Une tradition devenue une légende
Bien que le fait soit douteux, Le Journal de Charles VI, la Vie de ce prince, par Jean Juvénal des Ursins, sont muets à cet égard, une tradition orale s’enracina si bien qu’elle devint une légende sacrée.
Selon certains historiens, cela se passa le 3 juillet 1418: ce jour-là un soldat, du nom de Suisse, ou Suisse d'origine, sortant d'un cabaret où il avait laissé son argent au jeu et aussi un peu sa raison au fond du verre, s'en prit à une statue de la Vierge qui était au coin de la rue aux oies (aux Ours), et la frappa de plusieurs coups de couteau, ce qui fit jaillir le sang.
Le coupable fut immédiatement arrêté et on le brûla, à l'endroit même où le sacrilège avait été commis, après l'avoir lardé de coups de couteau et lui avoir percé la langue avec un fer rougi au feu.
Puis la statue fut transportée dans l'église Saint-Martin-des-Champs, où on la vénéra sous le nom de Notre-Dame-de-la-Carole. Toutes ces circonstances furent en outre représentées dans un tableau qui existait dans la chapelle de la Vierge, derrière le choeur de cette église.
Toutefois, ce qui est certain, c'est qu'autrefois on tirait tous les ans, le 3 juillet, dans la rue aux Orles ou aux Ours, un feu d'artifice en commémoration de cet événement, et le même soir, au milieu d'un grand concours de population, on brûlait un géant d'osier, habillé en soldat suisse.

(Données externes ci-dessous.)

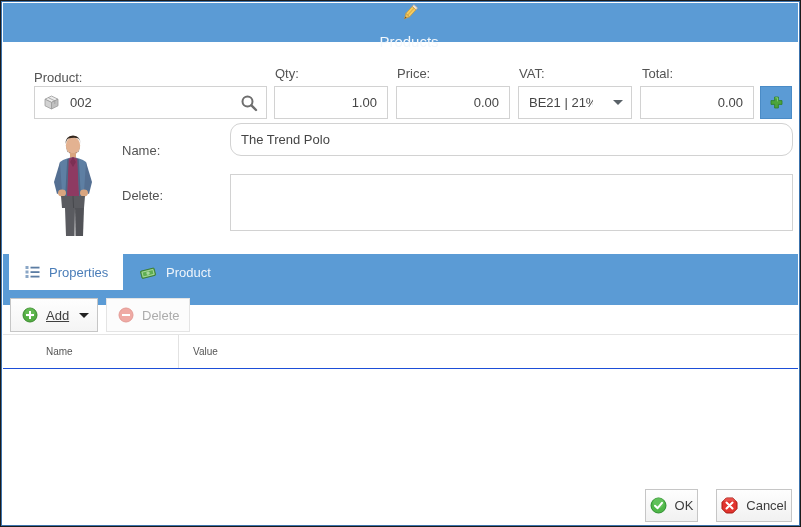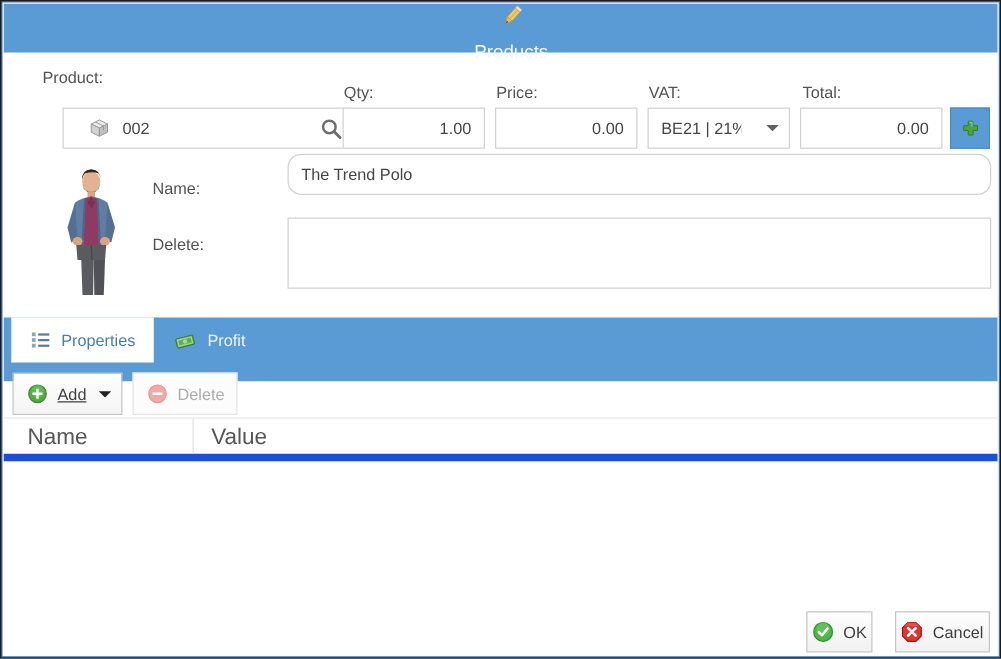"Product:" .lbl-product { top: 52px -> 68px }
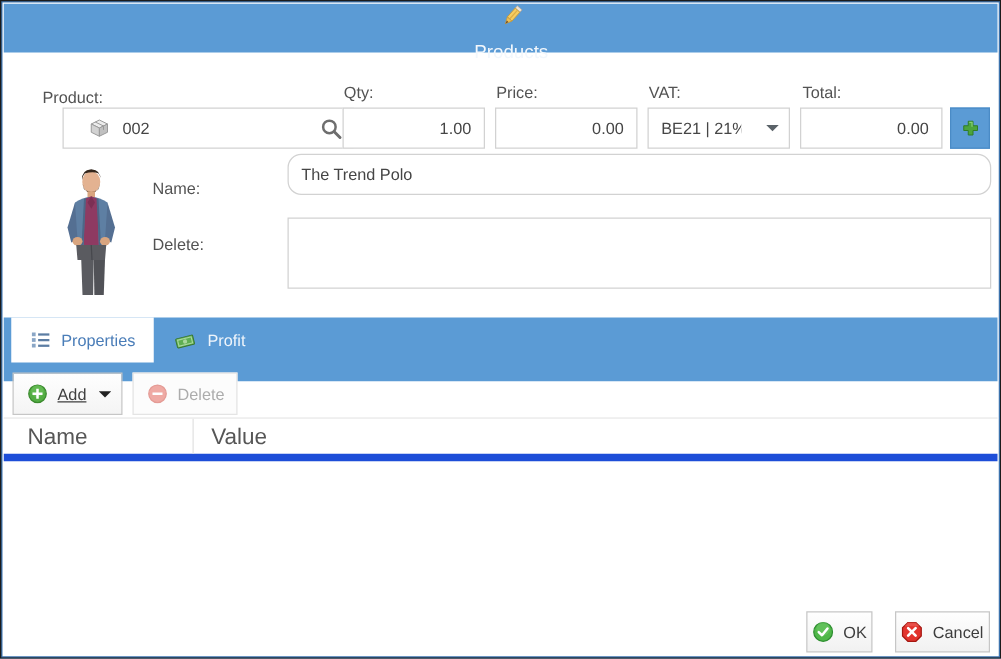"002" .product-box { left: 48px -> 32px; padding: 0 8px 0 20px -> 0 8px 0 8px }
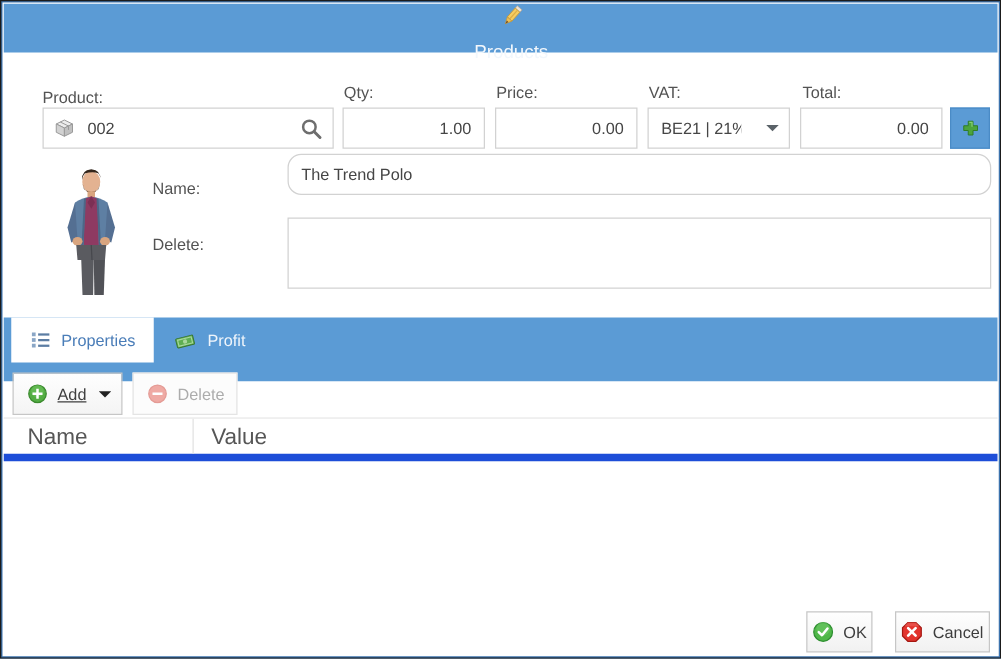"Profit" span { text: Profit -> Product }
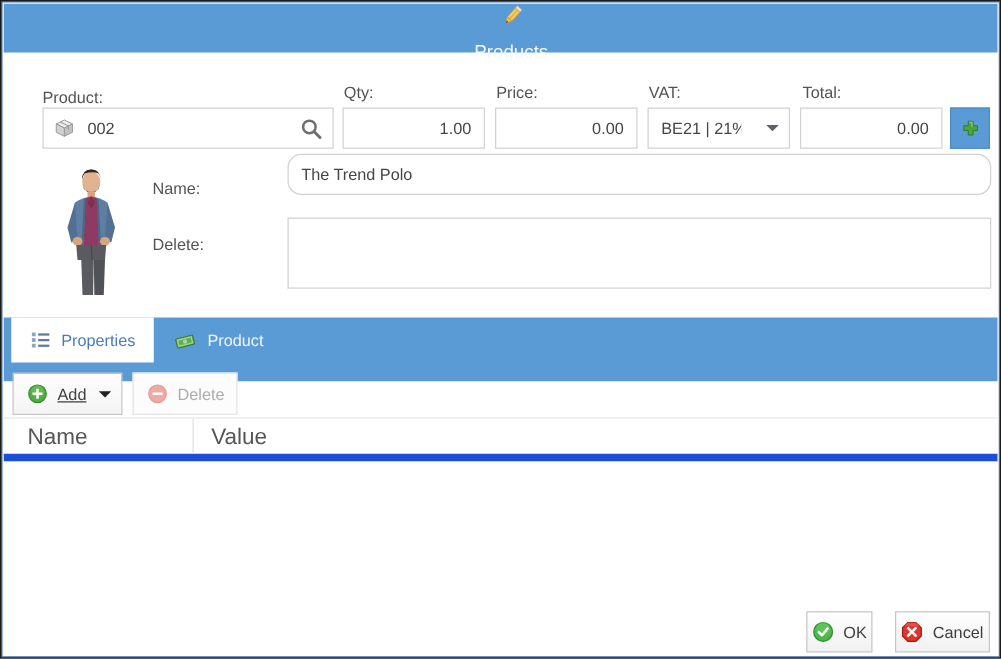"Name" .grid-header { border-bottom: 6px solid #1d4ed8 -> 1px solid #1d4ed8; font-size: 18px -> 10px; padding-left: none -> 24px }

C'était le roi de la confrérie de la Vierge de la rue aux Ours qui allumait le bûcher. Le gouvernement suisse réclama contre cet usage, d'autant plus injurieux pour cette nation qu'en 1418 les Suisses ne servaient pas encore dans l'armée française, et que rien ne prouvait même que le prétendu sacrilège eût jamais été commis
Louis XV fit droit à ces justes plaintes, mais il ne parvint pas à supprimer la cérémonie, du mannequin, à laquelle les Parisiens tenaient singulièrement. Mais les fables qu’aimaient semer les amateurs de merveilleux durant le Moyen Âge avaient la peau dure !
L'auteur du Tableau de Paris raconte: « On ôta l'habit suisse, qu'on remplaça par une mauvaise souquenille. Ne dirait-on pas qu'on ajoute foi à ce miracle d'après ce bûcher qui se renouvelle chaque année ? Tout le monde rit en voyant passer ce colosse d'osier qu'un homme porte sur ses épaules et auquel il fait faire des révérences et des courbettes devant toutes les Vierges de plâtre qu'il rencontre. Le tambour l'annonce, et dès qu'on met le nez à la fenêtre ce colosse se trouve de niveau avec l'oeil des curieux. Il a de grandes manchettes, une longue perruque à bourse, un long poignard de bois teint en rouge dans sa dextre, et les soubresauts qu'on imprime au mannequin sont tout à fait plaisants, si l'on considère que c'est un sacrilège qu'on fait danser ainsi. »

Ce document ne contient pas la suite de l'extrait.